Web page edit records —
★ ★ ★ ★ ★
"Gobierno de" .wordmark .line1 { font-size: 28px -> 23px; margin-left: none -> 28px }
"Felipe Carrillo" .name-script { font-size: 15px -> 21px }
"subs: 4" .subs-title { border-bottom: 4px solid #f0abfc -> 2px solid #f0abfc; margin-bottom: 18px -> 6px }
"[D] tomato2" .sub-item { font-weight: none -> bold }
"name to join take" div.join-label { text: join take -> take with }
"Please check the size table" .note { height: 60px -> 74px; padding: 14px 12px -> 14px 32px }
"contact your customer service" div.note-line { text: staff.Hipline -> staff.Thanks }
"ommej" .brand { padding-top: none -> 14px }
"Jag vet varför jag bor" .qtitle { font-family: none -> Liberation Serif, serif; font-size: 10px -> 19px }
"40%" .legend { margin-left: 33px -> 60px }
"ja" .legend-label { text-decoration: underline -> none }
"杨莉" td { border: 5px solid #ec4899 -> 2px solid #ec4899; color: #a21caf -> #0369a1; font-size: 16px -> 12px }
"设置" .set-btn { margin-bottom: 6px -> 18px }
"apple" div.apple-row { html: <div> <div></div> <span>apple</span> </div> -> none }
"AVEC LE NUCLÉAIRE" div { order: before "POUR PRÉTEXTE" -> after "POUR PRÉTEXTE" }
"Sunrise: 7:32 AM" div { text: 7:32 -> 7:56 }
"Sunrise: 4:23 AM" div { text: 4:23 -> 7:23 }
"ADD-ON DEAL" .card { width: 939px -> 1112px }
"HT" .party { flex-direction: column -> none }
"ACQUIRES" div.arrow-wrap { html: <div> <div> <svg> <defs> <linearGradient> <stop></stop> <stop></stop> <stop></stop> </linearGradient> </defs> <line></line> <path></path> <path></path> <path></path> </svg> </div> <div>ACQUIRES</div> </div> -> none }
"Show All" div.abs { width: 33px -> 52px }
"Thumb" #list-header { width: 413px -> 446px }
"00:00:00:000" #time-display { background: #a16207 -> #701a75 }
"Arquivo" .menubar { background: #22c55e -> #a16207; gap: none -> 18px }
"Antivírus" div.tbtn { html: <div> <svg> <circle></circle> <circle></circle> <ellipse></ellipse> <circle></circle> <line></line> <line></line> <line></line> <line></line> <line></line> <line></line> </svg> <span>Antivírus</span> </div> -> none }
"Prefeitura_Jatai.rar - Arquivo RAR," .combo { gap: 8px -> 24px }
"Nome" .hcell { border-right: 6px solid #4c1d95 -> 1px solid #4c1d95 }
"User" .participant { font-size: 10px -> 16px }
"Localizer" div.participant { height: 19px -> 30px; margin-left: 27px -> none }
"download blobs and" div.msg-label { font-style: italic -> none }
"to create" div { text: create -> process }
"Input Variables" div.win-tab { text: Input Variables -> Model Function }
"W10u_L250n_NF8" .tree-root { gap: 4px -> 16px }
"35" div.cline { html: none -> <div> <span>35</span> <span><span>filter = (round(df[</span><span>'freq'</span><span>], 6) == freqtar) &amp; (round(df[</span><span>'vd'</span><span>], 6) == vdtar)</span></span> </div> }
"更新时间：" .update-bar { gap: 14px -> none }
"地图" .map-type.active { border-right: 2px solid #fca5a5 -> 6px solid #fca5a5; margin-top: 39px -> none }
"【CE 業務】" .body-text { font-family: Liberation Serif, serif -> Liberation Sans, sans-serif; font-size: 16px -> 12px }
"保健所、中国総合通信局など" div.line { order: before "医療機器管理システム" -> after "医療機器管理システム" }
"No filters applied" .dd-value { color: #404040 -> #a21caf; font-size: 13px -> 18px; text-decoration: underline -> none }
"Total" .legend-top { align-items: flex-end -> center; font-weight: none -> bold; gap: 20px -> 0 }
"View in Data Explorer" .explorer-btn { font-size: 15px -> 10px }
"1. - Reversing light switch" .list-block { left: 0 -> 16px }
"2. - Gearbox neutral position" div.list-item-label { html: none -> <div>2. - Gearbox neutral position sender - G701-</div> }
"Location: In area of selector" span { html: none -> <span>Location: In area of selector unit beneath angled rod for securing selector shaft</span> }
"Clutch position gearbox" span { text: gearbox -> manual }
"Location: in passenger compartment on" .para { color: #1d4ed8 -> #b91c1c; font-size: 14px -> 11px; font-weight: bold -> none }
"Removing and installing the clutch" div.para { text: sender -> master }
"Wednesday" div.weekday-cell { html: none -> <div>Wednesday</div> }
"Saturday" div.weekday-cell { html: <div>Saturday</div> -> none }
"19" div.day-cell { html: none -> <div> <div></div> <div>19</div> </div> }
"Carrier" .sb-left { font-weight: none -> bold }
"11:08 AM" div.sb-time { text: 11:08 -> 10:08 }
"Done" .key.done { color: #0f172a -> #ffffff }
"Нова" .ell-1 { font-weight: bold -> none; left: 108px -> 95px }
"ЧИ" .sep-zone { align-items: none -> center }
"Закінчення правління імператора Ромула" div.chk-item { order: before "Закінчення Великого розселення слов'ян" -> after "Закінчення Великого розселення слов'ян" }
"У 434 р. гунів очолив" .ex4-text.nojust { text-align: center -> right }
★ ★ ★ ★ ★
AIM OF THE EXERCISE — Above are the records; retype every one exactly.

RESULT FOR THIS EXERCISE —
"Gobierno de" .wordmark .line1 { font-size: 28px -> 23px; margin-left: none -> 28px }
"Felipe Carrillo" .name-script { font-size: 15px -> 21px }
"subs: 4" .subs-title { border-bottom: 4px solid #f0abfc -> 2px solid #f0abfc; margin-bottom: 18px -> 6px }
"[D] tomato2" .sub-item { font-weight: none -> bold }
"name to join take" div.join-label { text: join take -> take with }
"Please check the size table" .note { height: 60px -> 74px; padding: 14px 12px -> 14px 32px }
"contact your customer service" div.note-line { text: staff.Hipline -> staff.Thanks }
"ommej" .brand { padding-top: none -> 14px }
"Jag vet varför jag bor" .qtitle { font-family: none -> Liberation Serif, serif; font-size: 10px -> 19px }
"40%" .legend { margin-left: 33px -> 60px }
"ja" .legend-label { text-decoration: underline -> none }
"杨莉" td { border: 5px solid #ec4899 -> 2px solid #ec4899; color: #a21caf -> #0369a1; font-size: 16px -> 12px }
"设置" .set-btn { margin-bottom: 6px -> 18px }
"apple" div.apple-row { html: <div> <div></div> <span>apple</span> </div> -> none }
"AVEC LE NUCLÉAIRE" div { order: before "POUR PRÉTEXTE" -> after "POUR PRÉTEXTE" }
"Sunrise: 7:32 AM" div { text: 7:32 -> 7:56 }
"Sunrise: 4:23 AM" div { text: 4:23 -> 7:23 }
"ADD-ON DEAL" .card { width: 939px -> 1112px }
"HT" .party { flex-direction: column -> none }
"ACQUIRES" div.arrow-wrap { html: <div> <div> <svg> <defs> <linearGradient> <stop></stop> <stop></stop> <stop></stop> </linearGradient> </defs> <line></line> <path></path> <path></path> <path></path> </svg> </div> <div>ACQUIRES</div> </div> -> none }
"Show All" div.abs { width: 33px -> 52px }
"Thumb" #list-header { width: 413px -> 446px }
"00:00:00:000" #time-display { background: #a16207 -> #701a75 }
"Arquivo" .menubar { background: #22c55e -> #a16207; gap: none -> 18px }
"Antivírus" div.tbtn { html: <div> <svg> <circle></circle> <circle></circle> <ellipse></ellipse> <circle></circle> <line></line> <line></line> <line></line> <line></line> <line></line> <line></line> </svg> <span>Antivírus</span> </div> -> none }
"Prefeitura_Jatai.rar - Arquivo RAR," .combo { gap: 8px -> 24px }
"Nome" .hcell { border-right: 6px solid #4c1d95 -> 1px solid #4c1d95 }
"User" .participant { font-size: 10px -> 16px }
"Localizer" div.participant { height: 19px -> 30px; margin-left: 27px -> none }
"download blobs and" div.msg-label { font-style: italic -> none }
"to create" div { text: create -> process }
"Input Variables" div.win-tab { text: Input Variables -> Model Function }
"W10u_L250n_NF8" .tree-root { gap: 4px -> 16px }
"35" div.cline { html: none -> <div> <span>35</span> <span><span>filter = (round(df[</span><span>'freq'</span><span>], 6) == freqtar) &amp; (round(df[</span><span>'vd'</span><span>], 6) == vdtar)</span></span> </div> }
"更新时间：" .update-bar { gap: 14px -> none }
"地图" .map-type.active { border-right: 2px solid #fca5a5 -> 6px solid #fca5a5; margin-top: 39px -> none }
"【CE 業務】" .body-text { font-family: Liberation Serif, serif -> Liberation Sans, sans-serif; font-size: 16px -> 12px }
"保健所、中国総合通信局など" div.line { order: before "医療機器管理システム" -> after "医療機器管理システム" }
"No filters applied" .dd-value { color: #404040 -> #a21caf; font-size: 13px -> 18px; text-decoration: underline -> none }
"Total" .legend-top { align-items: flex-end -> center; font-weight: none -> bold; gap: 20px -> 0 }
"View in Data Explorer" .explorer-btn { font-size: 15px -> 10px }
"1. - Reversing light switch" .list-block { left: 0 -> 16px }
"2. - Gearbox neutral position" div.list-item-label { html: none -> <div>2. - Gearbox neutral position sender - G701-</div> }
"Location: In area of selector" span { html: none -> <span>Location: In area of selector unit beneath angled rod for securing selector shaft</span> }
"Clutch position gearbox" span { text: gearbox -> manual }
"Location: in passenger compartment on" .para { color: #1d4ed8 -> #b91c1c; font-size: 14px -> 11px; font-weight: bold -> none }
"Removing and installing the clutch" div.para { text: sender -> master }
"Wednesday" div.weekday-cell { html: none -> <div>Wednesday</div> }
"Saturday" div.weekday-cell { html: <div>Saturday</div> -> none }
"19" div.day-cell { html: none -> <div> <div></div> <div>19</div> </div> }
"Carrier" .sb-left { font-weight: none -> bold }
"11:08 AM" div.sb-time { text: 11:08 -> 10:08 }
"Done" .key.done { color: #0f172a -> #ffffff }
"Нова" .ell-1 { font-weight: bold -> none; left: 108px -> 95px }
"ЧИ" .sep-zone { align-items: none -> center }
"Закінчення правління імператора Ромула" div.chk-item { order: before "Закінчення Великого розселення слов'ян" -> after "Закінчення Великого розселення слов'ян" }
"У 434 р. гунів очолив" .ex4-text.nojust { text-align: center -> right }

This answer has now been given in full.